Identify, in the records below, every line where the string "body" appears, and copy each such line.

*** Available records ***

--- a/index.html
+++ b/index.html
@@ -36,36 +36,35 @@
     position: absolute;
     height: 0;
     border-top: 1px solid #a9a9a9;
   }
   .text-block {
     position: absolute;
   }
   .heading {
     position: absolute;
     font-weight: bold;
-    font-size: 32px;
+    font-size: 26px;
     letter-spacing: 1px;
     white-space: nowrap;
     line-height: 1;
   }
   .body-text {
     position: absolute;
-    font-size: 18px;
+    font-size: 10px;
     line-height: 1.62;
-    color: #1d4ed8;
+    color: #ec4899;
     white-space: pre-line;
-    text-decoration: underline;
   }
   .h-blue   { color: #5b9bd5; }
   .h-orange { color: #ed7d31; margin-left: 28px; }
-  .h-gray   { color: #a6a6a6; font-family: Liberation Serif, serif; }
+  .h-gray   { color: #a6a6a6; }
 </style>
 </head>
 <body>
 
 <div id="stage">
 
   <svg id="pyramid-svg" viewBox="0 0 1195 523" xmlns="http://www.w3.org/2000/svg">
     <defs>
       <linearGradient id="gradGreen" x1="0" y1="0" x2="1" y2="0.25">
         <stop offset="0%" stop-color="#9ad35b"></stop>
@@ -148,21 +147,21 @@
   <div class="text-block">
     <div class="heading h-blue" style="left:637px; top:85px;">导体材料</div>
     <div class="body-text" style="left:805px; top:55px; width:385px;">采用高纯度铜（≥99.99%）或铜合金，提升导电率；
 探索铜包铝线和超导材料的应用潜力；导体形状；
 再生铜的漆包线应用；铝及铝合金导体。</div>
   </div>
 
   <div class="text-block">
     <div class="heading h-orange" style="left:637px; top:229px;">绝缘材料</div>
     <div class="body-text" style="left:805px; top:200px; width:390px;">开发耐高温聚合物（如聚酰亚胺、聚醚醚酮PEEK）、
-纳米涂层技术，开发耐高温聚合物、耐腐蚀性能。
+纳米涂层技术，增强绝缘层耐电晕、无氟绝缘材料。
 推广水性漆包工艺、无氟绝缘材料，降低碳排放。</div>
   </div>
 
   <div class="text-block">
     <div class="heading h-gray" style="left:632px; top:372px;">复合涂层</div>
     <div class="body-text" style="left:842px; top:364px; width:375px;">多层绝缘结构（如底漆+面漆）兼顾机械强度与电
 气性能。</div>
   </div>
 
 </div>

***
*** Available records ***

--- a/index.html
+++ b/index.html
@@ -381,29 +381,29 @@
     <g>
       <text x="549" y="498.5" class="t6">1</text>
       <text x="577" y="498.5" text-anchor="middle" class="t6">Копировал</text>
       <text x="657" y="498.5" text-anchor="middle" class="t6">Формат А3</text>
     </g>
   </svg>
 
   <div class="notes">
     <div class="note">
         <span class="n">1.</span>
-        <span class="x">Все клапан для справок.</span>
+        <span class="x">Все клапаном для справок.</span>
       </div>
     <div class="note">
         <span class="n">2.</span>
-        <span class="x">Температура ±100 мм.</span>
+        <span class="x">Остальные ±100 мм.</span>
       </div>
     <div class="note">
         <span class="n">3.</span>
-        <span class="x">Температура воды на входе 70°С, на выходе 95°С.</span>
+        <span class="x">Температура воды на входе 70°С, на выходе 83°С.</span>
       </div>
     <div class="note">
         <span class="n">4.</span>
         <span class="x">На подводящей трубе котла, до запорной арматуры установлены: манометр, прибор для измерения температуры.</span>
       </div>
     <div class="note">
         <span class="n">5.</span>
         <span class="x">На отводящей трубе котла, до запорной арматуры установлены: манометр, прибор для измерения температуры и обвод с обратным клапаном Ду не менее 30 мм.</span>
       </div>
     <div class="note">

***

▶ **Expected answer**
   .body-text {
 <body>
     <div class="body-text" style="left:805px; top:55px; width:385px;">采用高纯度铜（≥99.99%）或铜合金，提升导电率；
     <div class="body-text" style="left:805px; top:200px; width:390px;">开发耐高温聚合物（如聚酰亚胺、聚醚醚酮PEEK）、
     <div class="body-text" style="left:842px; top:364px; width:375px;">多层绝缘结构（如底漆+面漆）兼顾机械强度与电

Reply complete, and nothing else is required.